[PROBLEM TO WORK ON] Find the lines below that contain the string "swatch". Copy each one.

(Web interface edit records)
Content starts

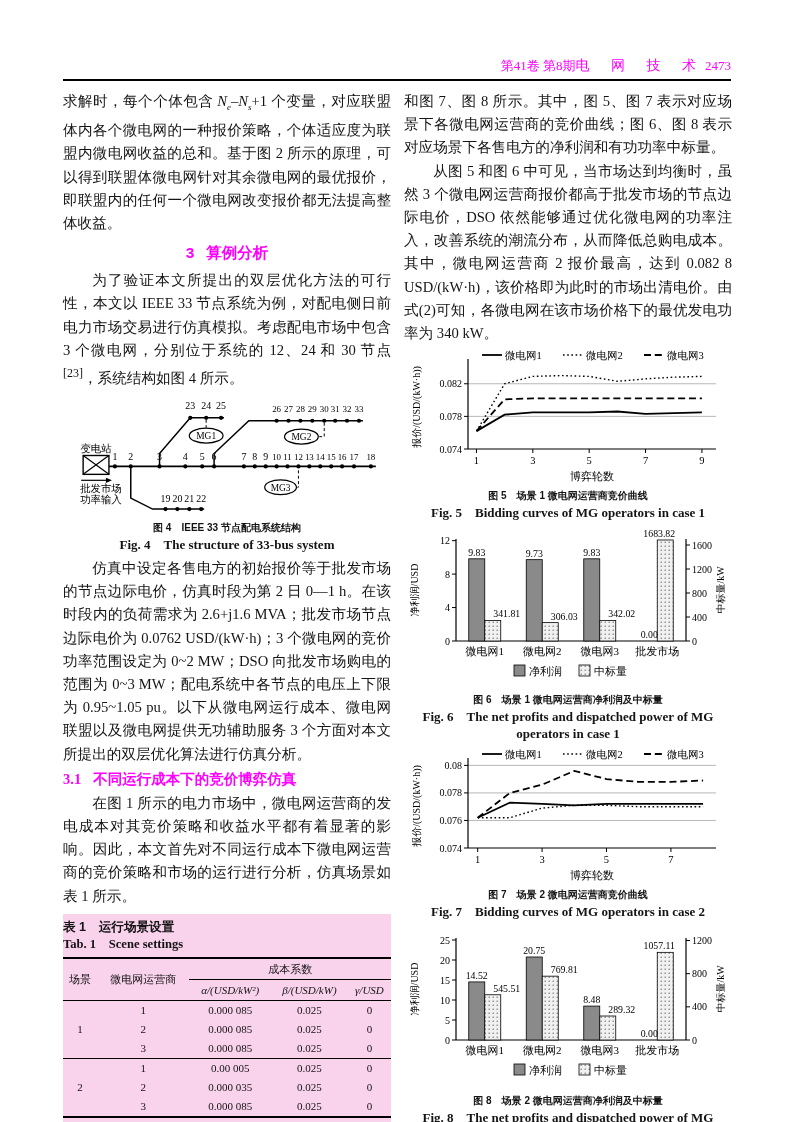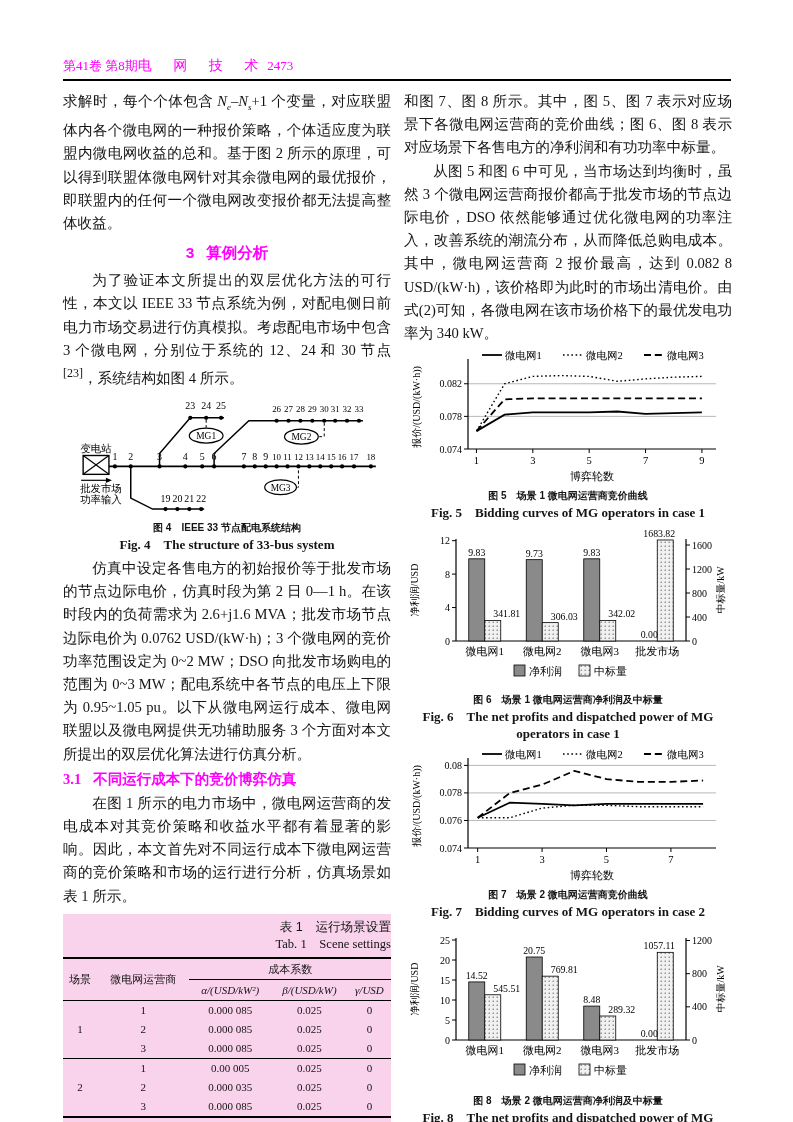--- a/index.html
+++ b/index.html
@@ -4,21 +4,21 @@
 <style>
   :root{
     --accent:#ff00ff;
     --tablebg:#f9d2ec;
     --ink:#141414;
   }
   html,body{margin:0;padding:0;background:#fff;}
   .page{position:relative;width:793px;height:1122px;background:#fff;overflow:hidden;
         font-family:"Liberation Serif","DejaVu Serif",serif;color:var(--ink);}
   
-  .hdr{position:absolute;left:63px;top:57px;width:668px;display:flex;justify-content:flex-start;
+  .hdr{position:absolute;left:63px;top:57px;width:668px;display:flex;justify-content:flex-end;
        align-items:baseline;color:var(--accent);font-size:13px;}
   .hdr .jt{letter-spacing:9px;font-size:14px;}
   .hdr-rule{position:absolute;left:63px;top:79px;width:668px;border-top:2px solid #000;}
   
   .col{position:absolute;top:90px;width:328px;font-size:14.6px;line-height:23.2px;text-align:justify;}
   .col-l{left:63px;}
   .col-r{left:404px;}
   p.para{margin:0;text-indent:2em;}
   p.cont{text-indent:0;}
   i.v{font-style:italic;}
@@ -31,21 +31,21 @@
   .h1 .no,.h2 .no{margin-right:12px;}
   
   .cap{ text-align:center;font-weight:bold;font-size:13px;line-height:17px;text-indent:0;}
   .cap-cn{font-family:"Liberation Sans","DejaVu Sans",sans-serif;font-size:10px;}
   .cap-en{font-family:"Liberation Serif","DejaVu Serif",serif;}
   .figblock{margin:2px 0 4px 0;}
   svg{display:block;}
   svg text{fill:#000;}
   
   .tblock{background:var(--tablebg);margin-top:6px;padding:5px 0 7px 0;}
-  .tbl-title{ text-align:right;font-weight:normal;font-size:12.6px;line-height:17px;padding-left:21px;}
+  .tbl-title{ text-align:left;font-weight:bold;font-size:12.6px;line-height:17px;}
   .tbl-title.cn{font-family:"Liberation Sans","DejaVu Sans",sans-serif;}
   table.t1{width:100%;border-collapse:collapse;font-size:11px;line-height:14px;margin-top:4px;
            border-top:2px solid #000;border-bottom:2px solid #000;}
   table.t1 th,table.t1 td{font-weight:normal;text-align:center;padding:2.5px 2px;}
   table.t1 thead th{padding:3px 2px;}
   th.costhead{border-bottom:1px solid #000;}
   tr.subhead th{border-bottom:1.2px solid #000;}
   th.span2{border-bottom:1.2px solid #000;}
   tr.grp2 td{border-top:1.2px solid #000;}
   td.greek, th.greek{font-style:italic;}

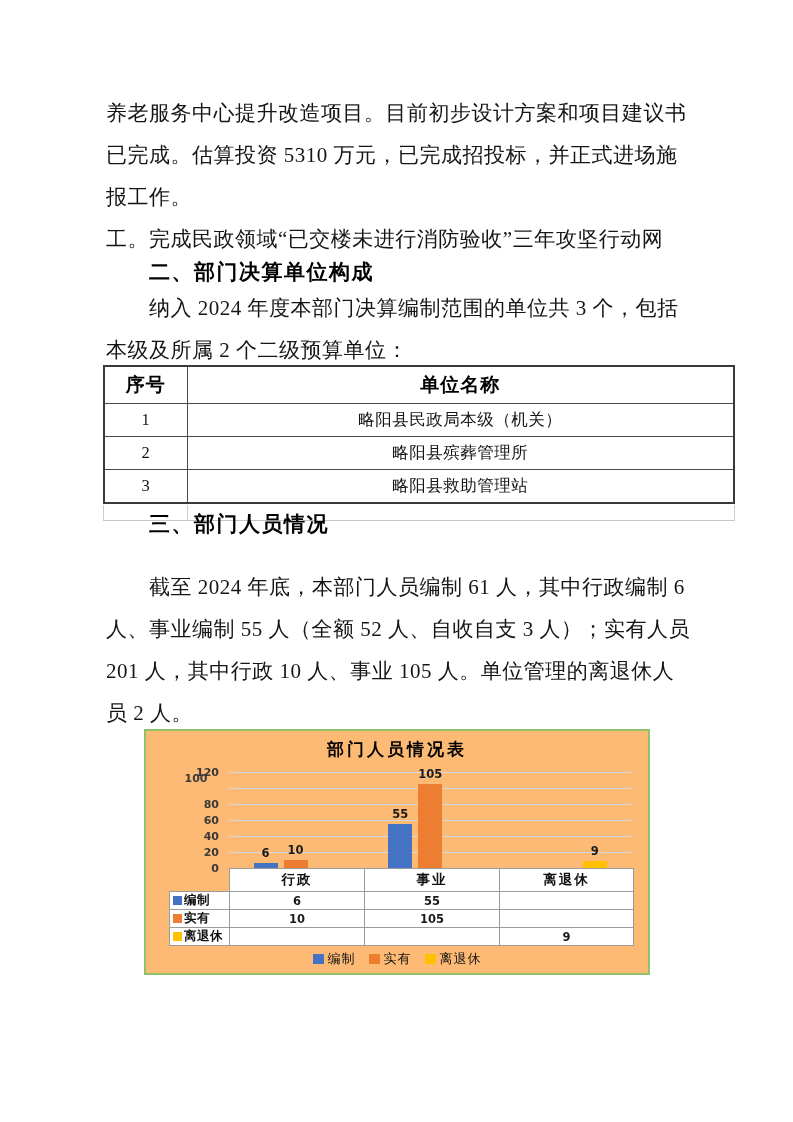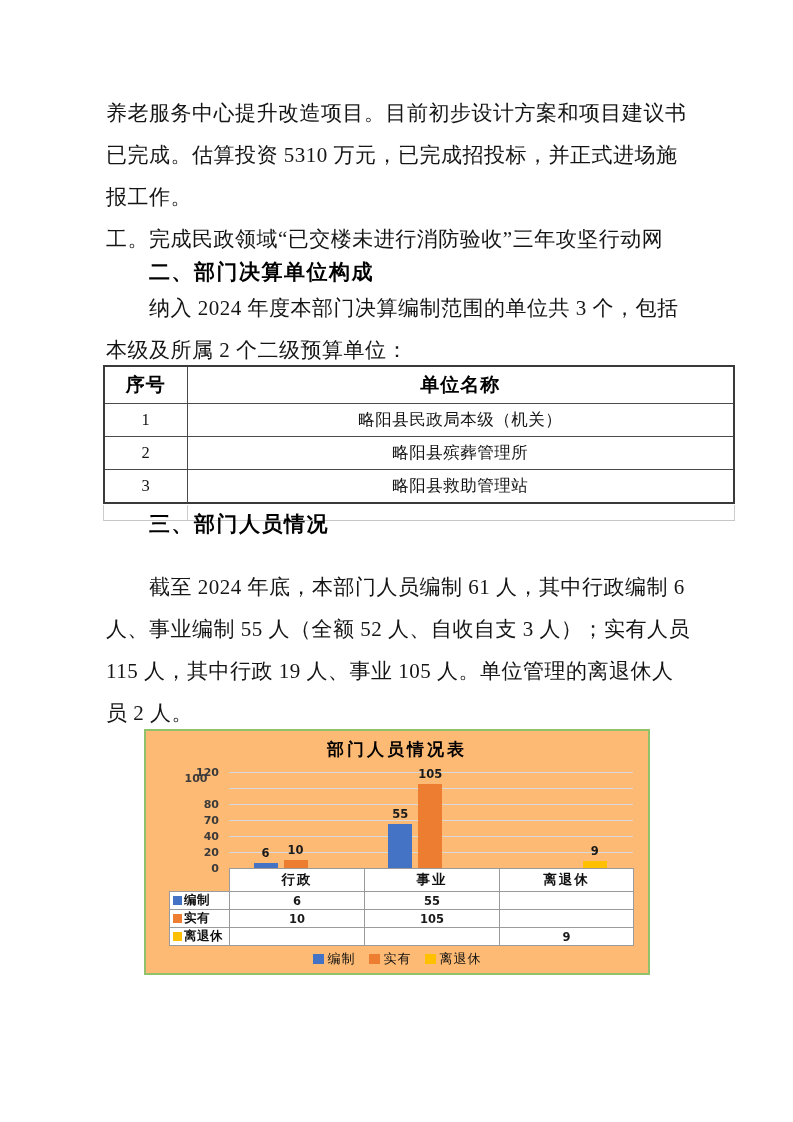--- a/index.html
+++ b/index.html
@@ -118,21 +118,21 @@
     </table>
   <div class="abs ghost-row" style="top:505px;left:103px;width:630px;height:15px;">
     <div class="ghost-div"></div>
   </div>
 
   <div class="abs heading" style="top:510px;text-align:center;">三、部门人员情况</div>
 
   <div class="abs para" style="top:566px;">
     <div class="body-line indent">截至 2024 年底，本部门人员编制 61 人，其中行政编制 6</div>
     <div class="body-line">人、事业编制 55 人（全额 52 人、自收自支 3 人）；实有人员</div>
-    <div class="body-line">115 人，其中行政 19 人、事业 105 人。单位管理的离退休人</div>
+    <div class="body-line">201 人，其中行政 10 人、事业 105 人。单位管理的离退休人</div>
     <div class="body-line">员 2 人。</div>
   </div>
 
   <div id="chart" class="abs chart-box" style="top:729px;left:144px;width:502px;height:242px;">
     <div class="abs chart-title">部门人员情况表</div>
     <div class="abs legend">
         <span class="legend-item">
           <span class="legend-swatch" style="background: rgb(68, 114, 196);"></span>
           <span>编制</span>
         </span>
@@ -144,21 +144,21 @@
           <span class="legend-swatch" style="background: rgb(255, 192, 0);"></span>
           <span>离退休</span>
         </span>
       </div>
   <div class="ytick" style="position: absolute; left: 27px; top: 131px;">0</div>
       <div class="gridline" style="position: absolute; left: 83px; top: 121px; width: 404px;"></div>
       <div class="ytick" style="position: absolute; left: 27px; top: 115px;">20</div>
       <div class="gridline" style="position: absolute; left: 83px; top: 105px; width: 404px;"></div>
       <div class="ytick" style="position: absolute; left: 27px; top: 99px;">40</div>
       <div class="gridline" style="position: absolute; left: 83px; top: 89px; width: 404px;"></div>
-      <div class="ytick" style="position: absolute; left: 27px; top: 83px;">70</div>
+      <div class="ytick" style="position: absolute; left: 27px; top: 83px;">60</div>
       <div class="gridline" style="position: absolute; left: 83px; top: 73px; width: 404px;"></div>
       <div class="ytick" style="position: absolute; left: 27px; top: 67px;">80</div>
       <div class="gridline" style="position: absolute; left: 83px; top: 57px; width: 404px;"></div>
       <div class="ytick" style="position: absolute; left: 27px; top: 41px; text-align: center;">100</div>
       <div class="gridline" style="position: absolute; left: 83px; top: 41px; width: 404px;"></div>
       <div class="ytick" style="position: absolute; left: 27px; top: 35px;">120</div>
       <div class="bar" style="position: absolute; left: 107.5px; top: 132px; width: 24px; height: 5px; background: rgb(68, 114, 196);"></div>
       <div class="bar-label" style="position: absolute; left: 94.5px; top: 115px;">6</div>
       <div class="bar" style="position: absolute; left: 242.167px; top: 93px; width: 24px; height: 44px; background: rgb(68, 114, 196);"></div>
       <div class="bar-label" style="position: absolute; left: 229.167px; top: 76px;">55</div>

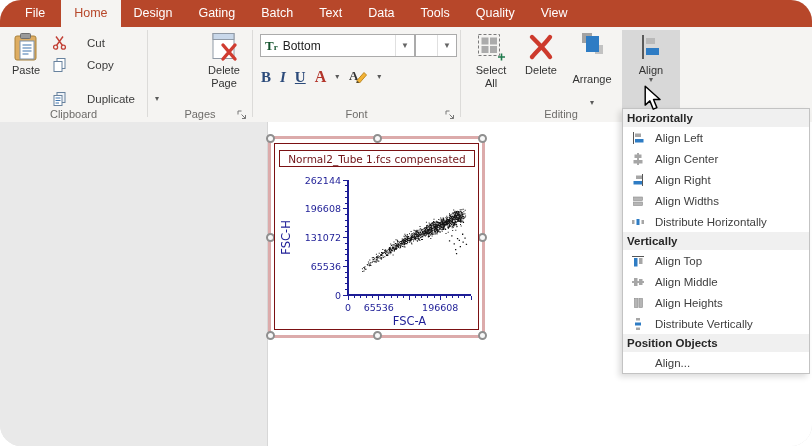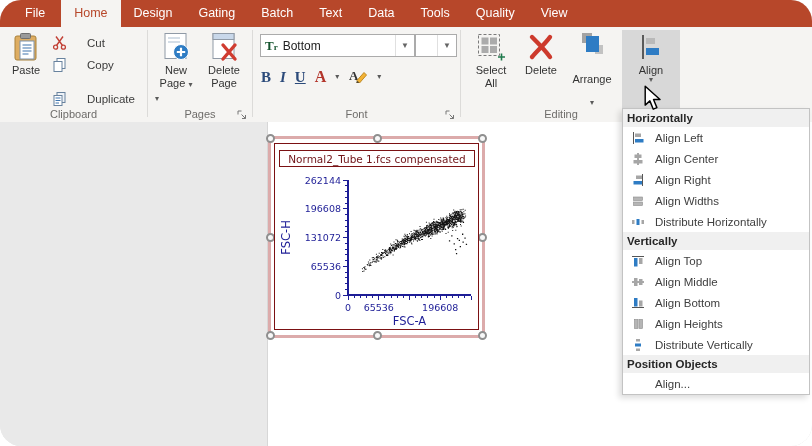--- a/index.html
+++ b/index.html
@@ -117,32 +117,20 @@
             <path d="M3.5 7h5M3.5 9.5h5M3.5 12h3.5" stroke="#3e74ae" stroke-width="1" fill="none"></path>
           </svg></span>
         <span>Duplicate</span>
         <span class="dd">▾</span>
       </div>
       <div class="glabel">Clipboard</div>
     </div>
     <div class="gsep"></div>
 
     <div class="rgroup" style="width:104px;">
-      <div class="bigbtn" style="left:6px;">
-        <span class="bicon">
-          <svg width="30" height="32" viewBox="0 0 30 32">
-            <rect x="4" y="2.5" width="21" height="25" fill="#fff" stroke="#909aa6"></rect>
-            <path d="M7 7h12M7 11h12" stroke="#c7d3e0" stroke-width="1.5"></path>
-            <circle cx="20" cy="21" r="7.5" fill="#2e7cc4" stroke="#fff"></circle>
-            <path d="M20 16.8v8.4M15.8 21h8.4" stroke="#fff" stroke-width="2.2"></path>
-          </svg>
-          </span>
-        <span>New</span>
-        <span><span>Page</span> <span class="dd">▾</span></span>
-      </div>
       <div class="bigbtn" style="left:54px;">
         <span class="bicon">
           <svg width="30" height="32" viewBox="0 0 30 32">
             <rect x="4" y="2.5" width="21" height="25" fill="#fff" stroke="#909aa6"></rect>
             <rect x="4" y="2.5" width="21" height="6" fill="#c9d8ea" stroke="#909aa6"></rect>
             <path d="M14 14 L26 28 M26 14 L14 28" stroke="#d03c30" stroke-width="3.4" stroke-linecap="round"></path>
           </svg>
           </span>
         <span>Delete</span>
         <span>Page</span>
@@ -388,30 +376,20 @@
             <path d="M1 7h12" stroke="#555"></path>
             <rect x="3" y="3" width="3.5" height="8" fill="#a6a6a6"></rect>
             <rect x="8" y="4" width="3.5" height="6" fill="#a6a6a6"></rect>
           </svg>
         </span>
       <span>Align Middle</span>
     </div>
     <div class="mitem">
       <span class="mi-icon">
           <svg width="14" height="14" viewBox="0 0 14 14">
-            <path d="M1 11.5h12" stroke="#555"></path>
-            <rect x="3" y="2" width="3.5" height="8.5" fill="#2e7cc4"></rect>
-            <rect x="8" y="4.5" width="3.5" height="6" fill="#a6a6a6"></rect>
-          </svg>
-        </span>
-      <span>Align Bottom</span>
-    </div>
-    <div class="mitem">
-      <span class="mi-icon">
-          <svg width="14" height="14" viewBox="0 0 14 14">
             <rect x="3.5" y="2.5" width="3.5" height="9" fill="#b5b5b5" stroke="#8a8a8a" stroke-width=".6"></rect>
             <rect x="8" y="2.5" width="3.5" height="9" fill="#b5b5b5" stroke="#8a8a8a" stroke-width=".6"></rect>
           </svg>
         </span>
       <span>Align Heights</span>
     </div>
     <div class="mitem">
       <span class="mi-icon">
           <svg width="14" height="14" viewBox="0 0 14 14">
             <rect x="5" y="1" width="4" height="2.5" fill="#a6a6a6"></rect>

Content ends

[TASK OUTPUT]
           <span class="legend-swatch" style="background: rgb(68, 114, 196);"></span>
           <span class="legend-swatch" style="background: rgb(255, 192, 0);"></span>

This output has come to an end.